-- Opening Marker --

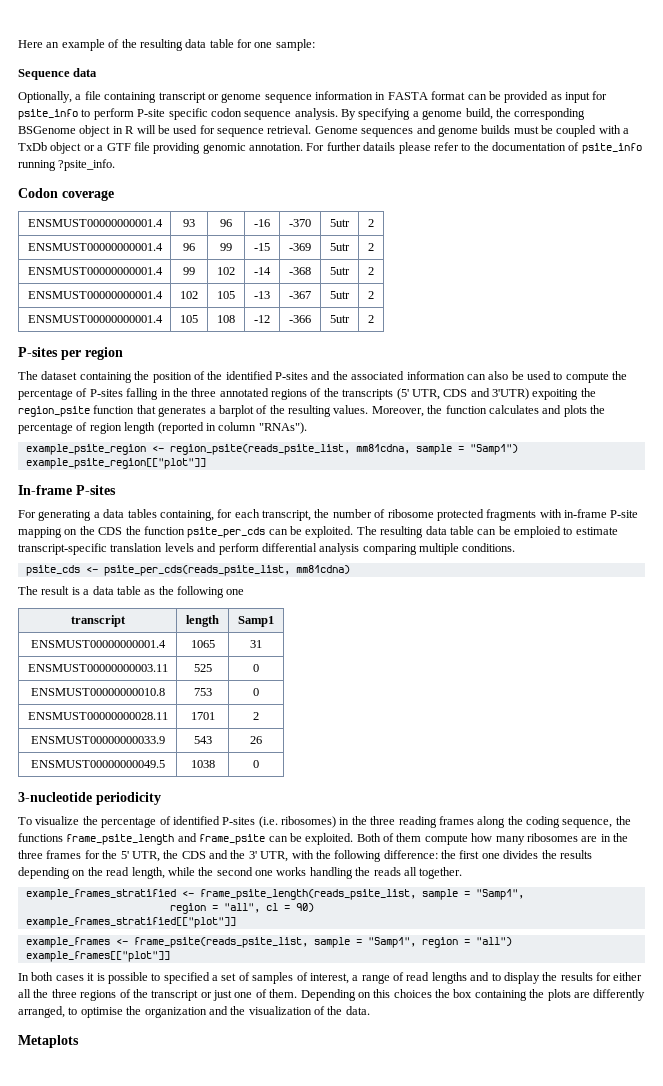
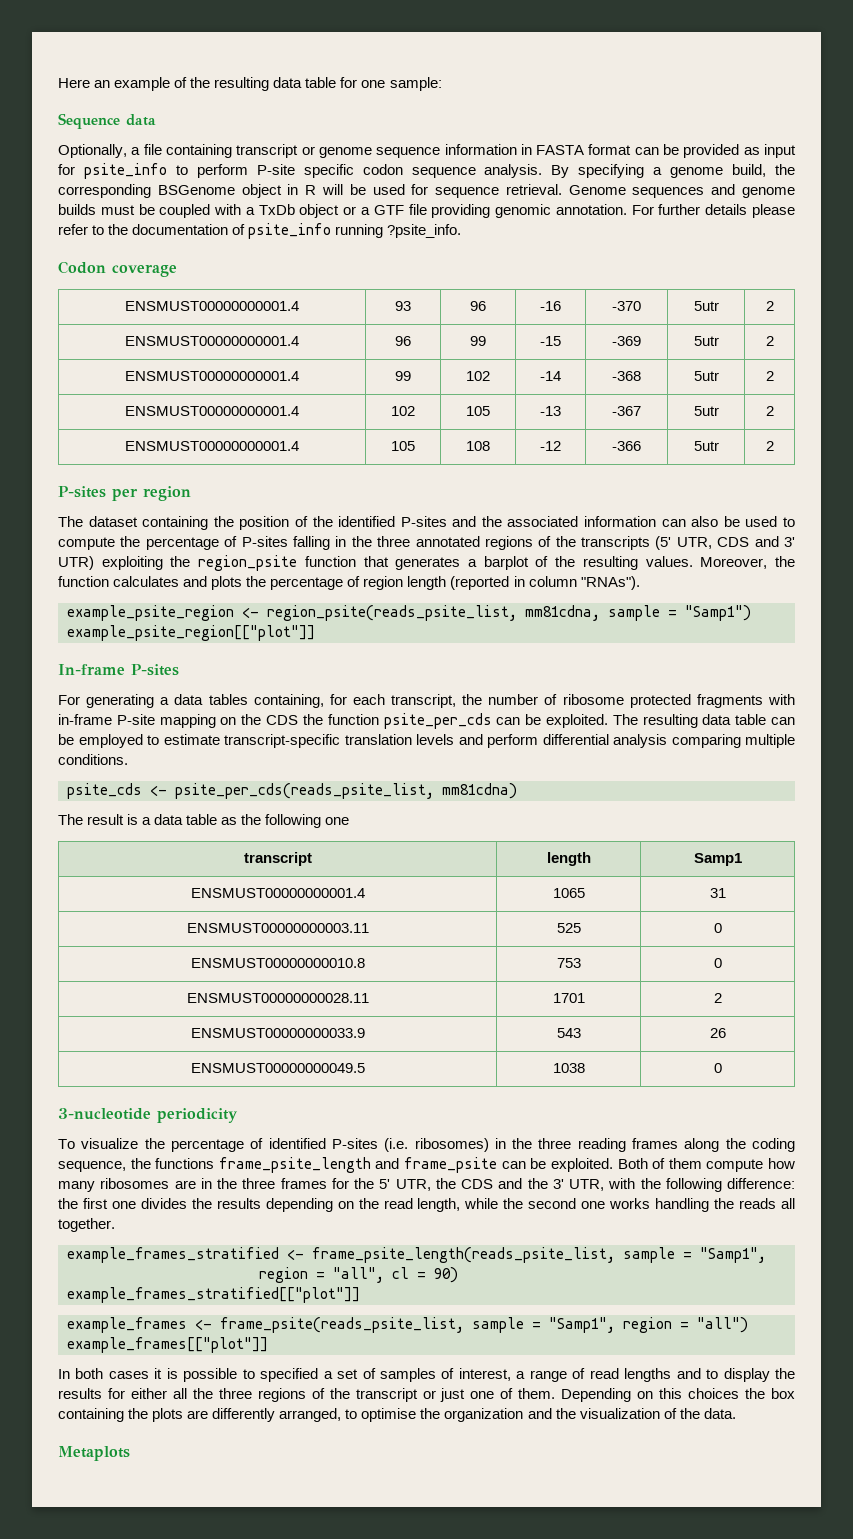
- For further datails please refer to the documentation of psite_info running ?psite_info.
+ For further details please refer to the documentation of psite_info running ?psite_info.
- The dataset containing the position of the identified P-sites and the associated information can also be used to compute the percentage of P-sites falling in the three annotated regions of the transcripts (5' UTR, CDS and 3'UTR) expoiting the region_psite function that generates a barplot of the resulting values.
+ The dataset containing the position of the identified P-sites and the associated information can also be used to compute the percentage of P-sites falling in the three annotated regions of the transcripts (5' UTR, CDS and 3' UTR) exploiting the region_psite function that generates a barplot of the resulting values.
- The resulting data table can be emploied to estimate transcript-specific translation levels and perform differential analysis comparing multiple conditions.
+ The resulting data table can be employed to estimate transcript-specific translation levels and perform differential analysis comparing multiple conditions.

-- Closing Marker --

- What this task involves: All pictures are to be dropped, and the records above returned exactly.

- Response area:
- For further datails please refer to the documentation of psite_info running ?psite_info.
+ For further details please refer to the documentation of psite_info running ?psite_info.
- The dataset containing the position of the identified P-sites and the associated information can also be used to compute the percentage of P-sites falling in the three annotated regions of the transcripts (5' UTR, CDS and 3'UTR) expoiting the region_psite function that generates a barplot of the resulting values.
+ The dataset containing the position of the identified P-sites and the associated information can also be used to compute the percentage of P-sites falling in the three annotated regions of the transcripts (5' UTR, CDS and 3' UTR) exploiting the region_psite function that generates a barplot of the resulting values.
- The resulting data table can be emploied to estimate transcript-specific translation levels and perform differential analysis comparing multiple conditions.
+ The resulting data table can be employed to estimate transcript-specific translation levels and perform differential analysis comparing multiple conditions.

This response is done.